Don't (fully) exclude me, it's not necessary! Causal inference with semi-IVs (SSRN) (arXiv) 

-- new version! 

R Package: semiIVreg - [vignette]

Presented at: Duke Microeconometrics Class (2023), NESG 2023, Bristol Econometric Study Group 2023, ESWM 2023, ASSA 2024, Oxford Encounters in Econometrics 2024, BSE Summer Forum 2024, IAAE 2024, ESEM 2024.

Abstract: This paper proposes semi-instrumental variables (semi-IVs) as a practical alternative to instrumental variables (IVs) to identify the causal effect of a binary (or discrete) endogenous treatment. A semi-IV is a less restrictive form of instrument that is relevant but excluded only from one, not necessarily both, potential outcomes. Having two semi-IVs, one excluded from the treated and the other from the untreated potential outcomes, is sufficient to nonparametrically point identify the local average treatment effect (LATE) and marginal treatment effect (MTE). In practice, semi-IVs provide a solution to the problem of finding valid IVs, because they are easier to find: most selection-specific shocks, policies, costs, or benefits are valid semi-IVs. As an application, I estimate the returns to manufacturing using sector-specific semi-IVs.

Identification with possibly invalid IVs (SSRN) (arXiv) 

joint with Jad Beyhum

Presented at: EEA 2024, EC^2  2024. 

Abstract: This paper proposes a novel identification strategy relying on quasi-instrumental variables (quasi-IVs). A quasi-IV is a relevant but possibly invalid IV because it is not completely exogenous and/or excluded. We show that a variety of models with discrete or continuous endogenous treatment, which are usually identified with an IV - quantile models with rank invariance additive models with homogenous treatment effects, and local average treatment effect models - can be identified under the joint relevance of two complementary quasi-IVs instead. To achieve identification we complement one excluded but possibly endogenous quasi-IV (e.g., "relevant proxies'' such as previous treatment choice) with one exogenous (conditional on the excluded quasi-IV) but possibly included quasi-IV (e.g., random assignment or exogenous market shocks). In practice, our identification strategy should be attractive since complementary quasi-IVs should be easier to find than standard IVs. Our approach also holds if any of the two quasi-IVs turns out to be a valid IV.

Discrete-Continuous Dynamic Choice Models: Identification and Conditional Choice Probability Estimation (SSRN) 

Presented at: DSE 2021, ESEM 2021, BSE Summer Forum 2024

Abstract: This paper develops a general framework for models and games, static or dynamic, in which individuals simultaneously make both discrete and continuous choices. The framework incorporates a wide range of unobserved heterogeneity. I show that such models are nonparametrically identified. Based on constructive identification arguments, I build a novel two-step estimation method in the lineage of Hotz and Miller (1993) and Arcidiacono and Miller (2011) but extended to simultaneous discrete-continuous choice. In the first step, I recover the (type-dependent) optimal choices with an expectation-maximization algorithm. In the second step, I estimate the primitives of the model taking the estimated optimal choices as given. The method is especially attractive for complex dynamic models because it significantly reduces the computational burden associated with their estimation compared to alternative full-solution methods.

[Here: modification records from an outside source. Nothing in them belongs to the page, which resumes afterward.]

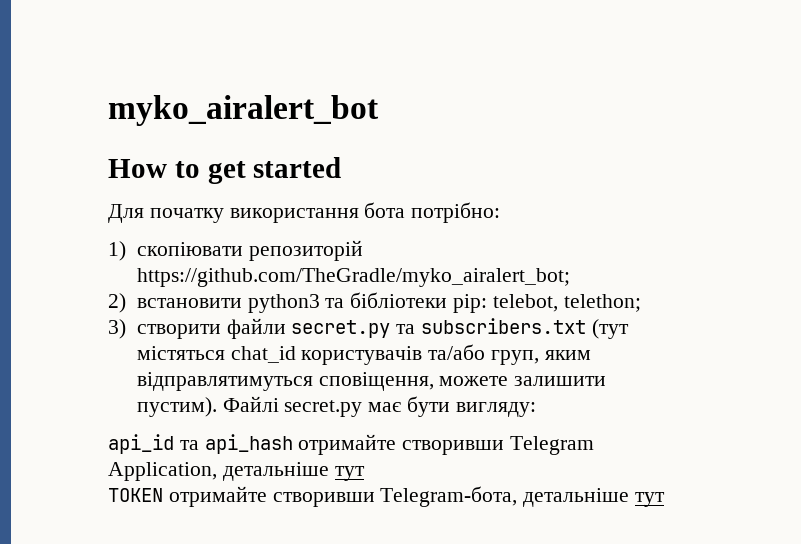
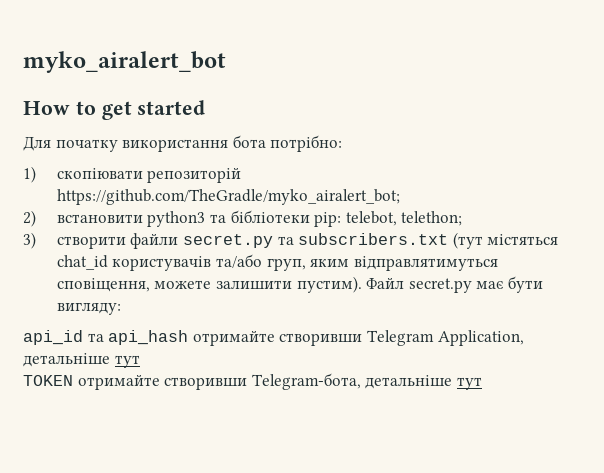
- Файлі secret.py має бути вигляду:
+ Файл secret.py має бути вигляду:

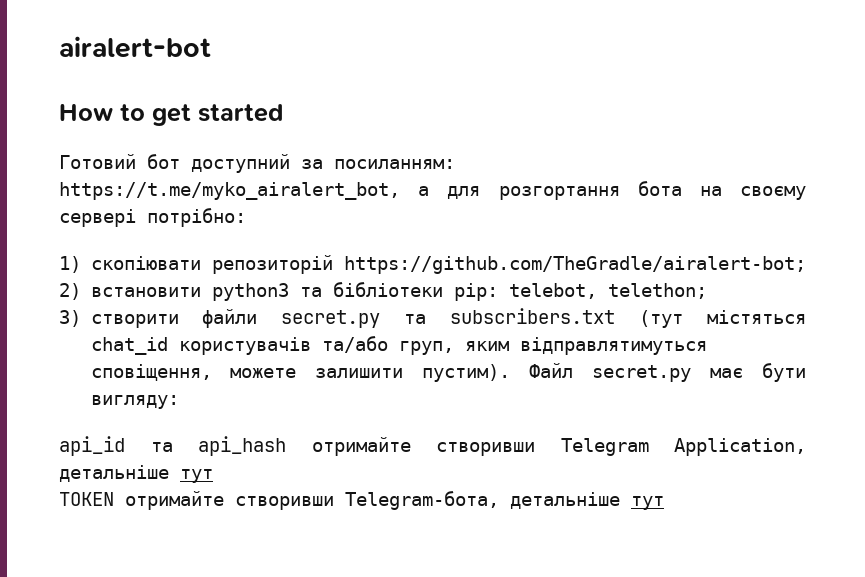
- myko_airalert_bot
+ airalert-bot
- Для початку використання бота потрібно:
+ Готовий бот доступний за посиланням: https://t.me/myko_airalert_bot, а для розгортання бота на своєму сервері потрібно:
- 1) cкопіювати репозиторій https://github.com/TheGradle/myko_airalert_bot;
+ 1) cкопіювати репозиторій https://github.com/TheGradle/airalert-bot;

Housing Prices Propagation: A Theory of Spatial Interactions 

joint with Guillaume Chapelle, Jean-Benoît Eyméoud and Etienne Wasmer

Abstract: Price-to-rent ratios in the housing market vary a lot in time and space, and this cannot be explained solely by differences in local discount rates or rent growth differences. We study a variant of asset pricing equations for housing markets that include a price gradient in space, analogous to the transport equation in physics. The rationale for it is the existence of spatial search frictions for housing. A parametrization, backed by data, implies that a 10% increase in the price of an adjacent city raises the price of the city by approximately 0.05%. These effects cumulate over time and space and lead to a 15% increase in prices in the periphery after 30 years. More complex asset price equations such as heat diffusion equations are also derived from the search friction model and briefly discussed but second order terms are not found in the data.